- **Front-end code change data**:
------------------------------------------------
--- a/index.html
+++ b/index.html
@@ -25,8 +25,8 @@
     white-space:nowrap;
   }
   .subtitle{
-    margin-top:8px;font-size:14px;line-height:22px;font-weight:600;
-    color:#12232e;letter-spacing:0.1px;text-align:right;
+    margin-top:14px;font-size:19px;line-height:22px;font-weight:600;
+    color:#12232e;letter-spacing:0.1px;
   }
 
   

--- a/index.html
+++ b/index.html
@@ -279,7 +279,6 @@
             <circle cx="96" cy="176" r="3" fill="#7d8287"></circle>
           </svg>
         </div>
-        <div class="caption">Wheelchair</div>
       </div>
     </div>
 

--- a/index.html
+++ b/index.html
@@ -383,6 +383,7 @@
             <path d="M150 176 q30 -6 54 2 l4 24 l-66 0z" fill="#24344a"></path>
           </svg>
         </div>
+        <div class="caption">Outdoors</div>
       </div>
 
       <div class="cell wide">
------------------------------------------------
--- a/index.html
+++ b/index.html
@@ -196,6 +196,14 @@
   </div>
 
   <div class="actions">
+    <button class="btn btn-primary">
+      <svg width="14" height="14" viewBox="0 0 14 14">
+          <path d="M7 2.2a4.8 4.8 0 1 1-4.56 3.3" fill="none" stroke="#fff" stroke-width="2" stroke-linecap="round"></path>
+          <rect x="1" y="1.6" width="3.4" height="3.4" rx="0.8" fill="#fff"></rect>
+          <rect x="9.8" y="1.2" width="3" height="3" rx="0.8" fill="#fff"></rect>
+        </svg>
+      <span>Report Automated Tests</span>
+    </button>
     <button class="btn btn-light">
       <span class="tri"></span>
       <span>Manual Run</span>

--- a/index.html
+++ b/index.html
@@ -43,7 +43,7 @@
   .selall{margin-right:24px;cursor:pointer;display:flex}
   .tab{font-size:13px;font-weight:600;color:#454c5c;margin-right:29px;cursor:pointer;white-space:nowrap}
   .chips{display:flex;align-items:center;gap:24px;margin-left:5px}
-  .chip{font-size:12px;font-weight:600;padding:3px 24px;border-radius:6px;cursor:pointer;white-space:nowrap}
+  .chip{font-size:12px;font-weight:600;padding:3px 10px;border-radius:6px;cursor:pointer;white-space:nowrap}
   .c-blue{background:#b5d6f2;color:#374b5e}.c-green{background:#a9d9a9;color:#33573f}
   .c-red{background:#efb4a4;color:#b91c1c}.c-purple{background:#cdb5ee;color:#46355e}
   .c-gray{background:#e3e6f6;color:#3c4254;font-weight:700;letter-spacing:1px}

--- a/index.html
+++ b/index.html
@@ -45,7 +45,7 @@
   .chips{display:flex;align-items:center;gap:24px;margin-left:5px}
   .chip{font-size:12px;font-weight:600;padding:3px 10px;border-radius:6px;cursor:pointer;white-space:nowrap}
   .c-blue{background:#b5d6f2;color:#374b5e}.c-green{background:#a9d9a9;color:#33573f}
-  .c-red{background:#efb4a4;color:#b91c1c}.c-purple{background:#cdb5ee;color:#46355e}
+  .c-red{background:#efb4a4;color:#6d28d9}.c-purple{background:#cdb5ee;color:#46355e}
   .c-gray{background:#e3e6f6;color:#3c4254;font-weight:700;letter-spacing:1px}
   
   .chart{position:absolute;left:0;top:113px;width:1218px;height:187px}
------------------------------------------------
- **WORK ITEM**: Locate the word "padding" in the data above. Copy every line carrying it.

- **SOLUTION TO THE EXERCISE**:
-  .chip{font-size:12px;font-weight:600;padding:3px 24px;border-radius:6px;cursor:pointer;white-space:nowrap}
+  .chip{font-size:12px;font-weight:600;padding:3px 10px;border-radius:6px;cursor:pointer;white-space:nowrap}
   .chip{font-size:12px;font-weight:600;padding:3px 10px;border-radius:6px;cursor:pointer;white-space:nowrap}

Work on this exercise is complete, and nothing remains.